US electric power crunch in about 2012  7/22/2008 6:41:00 PM
Some electric utilities express concern they cannot handle the load of PHEVs. Electric demand appears to exceed supply in about 2012 in the US. http://www.prosefights.org/pnmelectric/pnmelectric.htm
Hello, Electric Cars ARE the answer  7/22/2008 6:44:00 PM
OMG, I can't believe I'm wasting time answering this dumb comment... There is no distribution system for Hydrogen. The distribution system for electricity is ubiquitous. Thanks to Nicola Tesla, distributing electricity is cheap and efficient. Hydrogen takes a lot of energy to produce and compress and store and distribute. Electricity can be produced many ways today, and as new generation technology becomes available everything will still run on it.
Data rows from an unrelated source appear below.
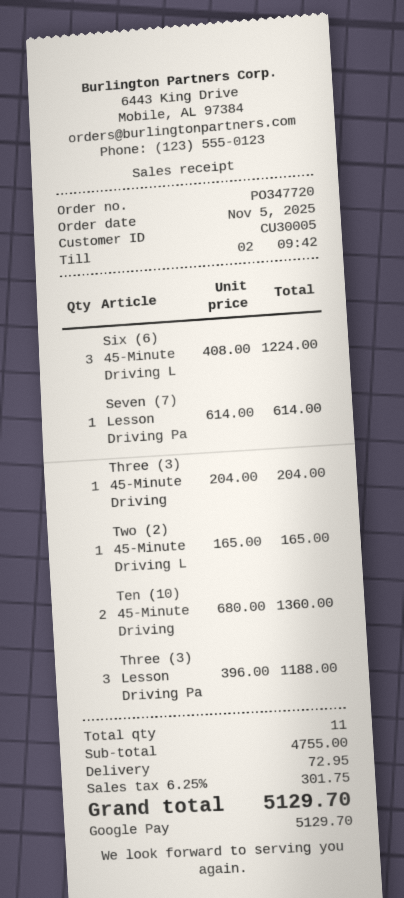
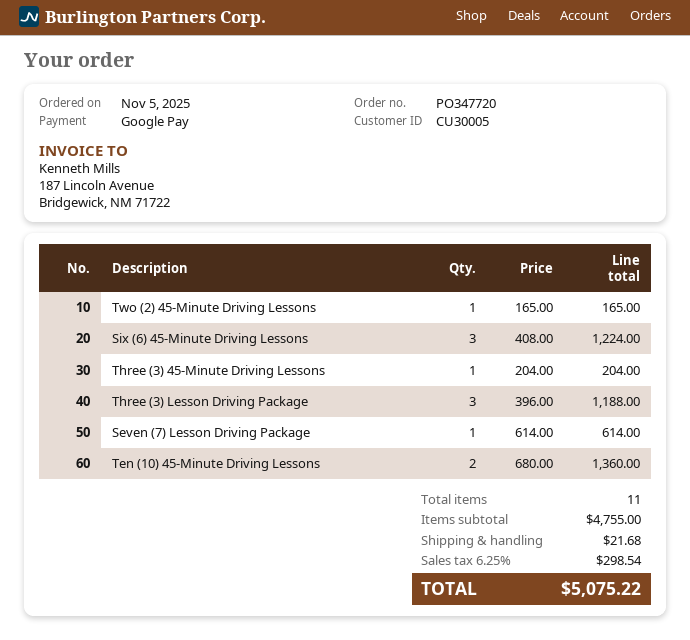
shipping: 72.95 -> 21.68
tax: 6.25% = 301.75 -> 6.25% = 298.54
total: 5129.70 -> 5075.22

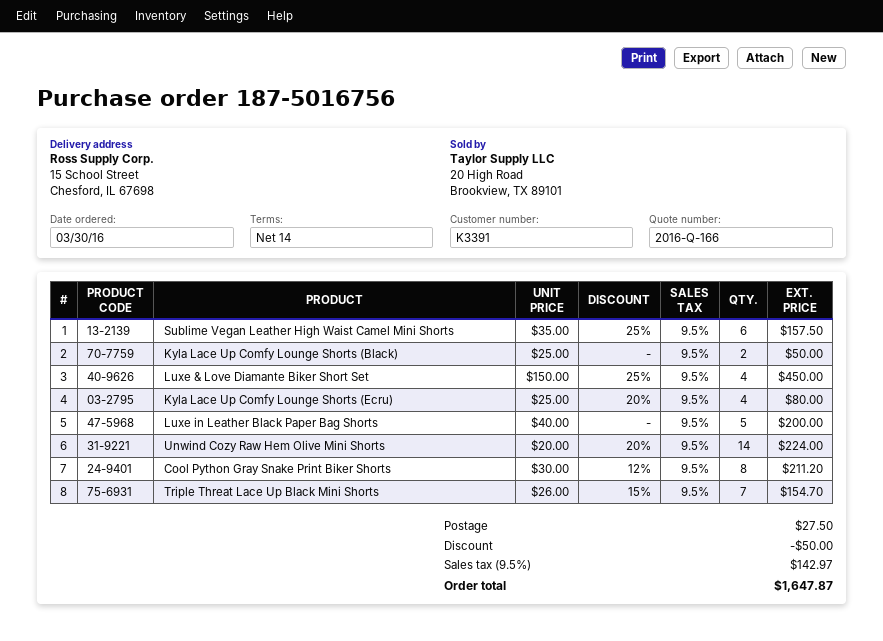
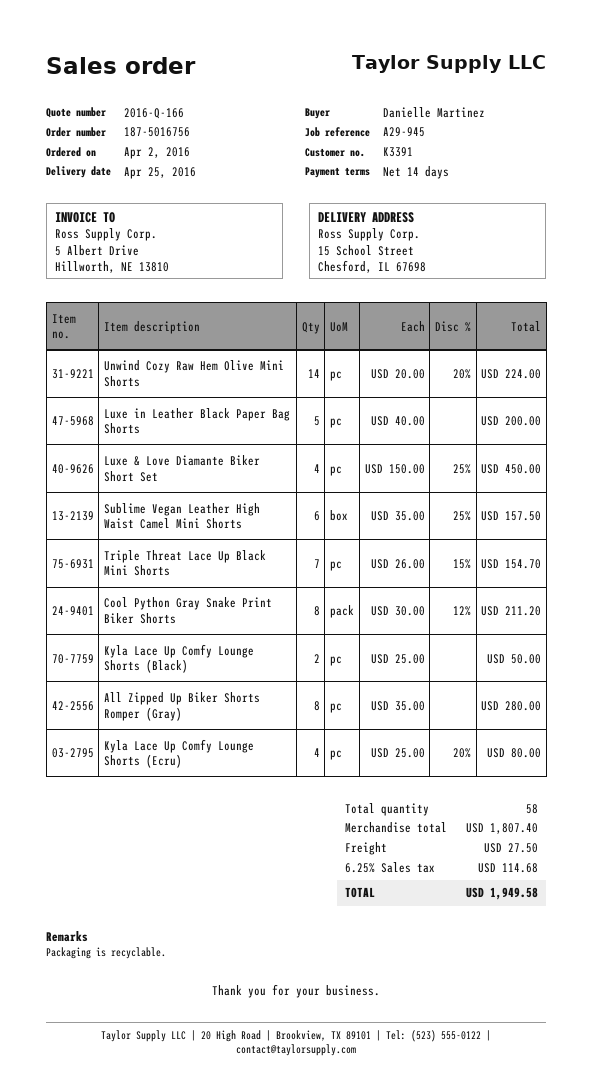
order date: 2016-03-30 -> 2016-04-02
All Zipped Up Biker Shorts Romper (Gray): none -> 8 x 35.00 = 280.00
discount: 50.00 -> none
tax: 9.5% = 142.97 -> 6.25% = 114.68
total: 1647.87 -> 1949.58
Who says we can't make batteries in America??? What makes anybody think the government wouldn't tax hydrogen fuel? My gas car has a range of 210 miles (2001 olds alero); why does an electric need to be 400? Why does charging need to take only 10 minutes? The vast majority of my driving wouldn't completely discharge the battery and an overnight or at work charge time would be no problem. For longer range, hybrid technology seems to working just fine. You'll be pipe dreaming about hydrogen 20 years from now while we're all driving plug-in hybrids with lithium batteries (long term electric storage) combined with super capacitors (short term electric storage).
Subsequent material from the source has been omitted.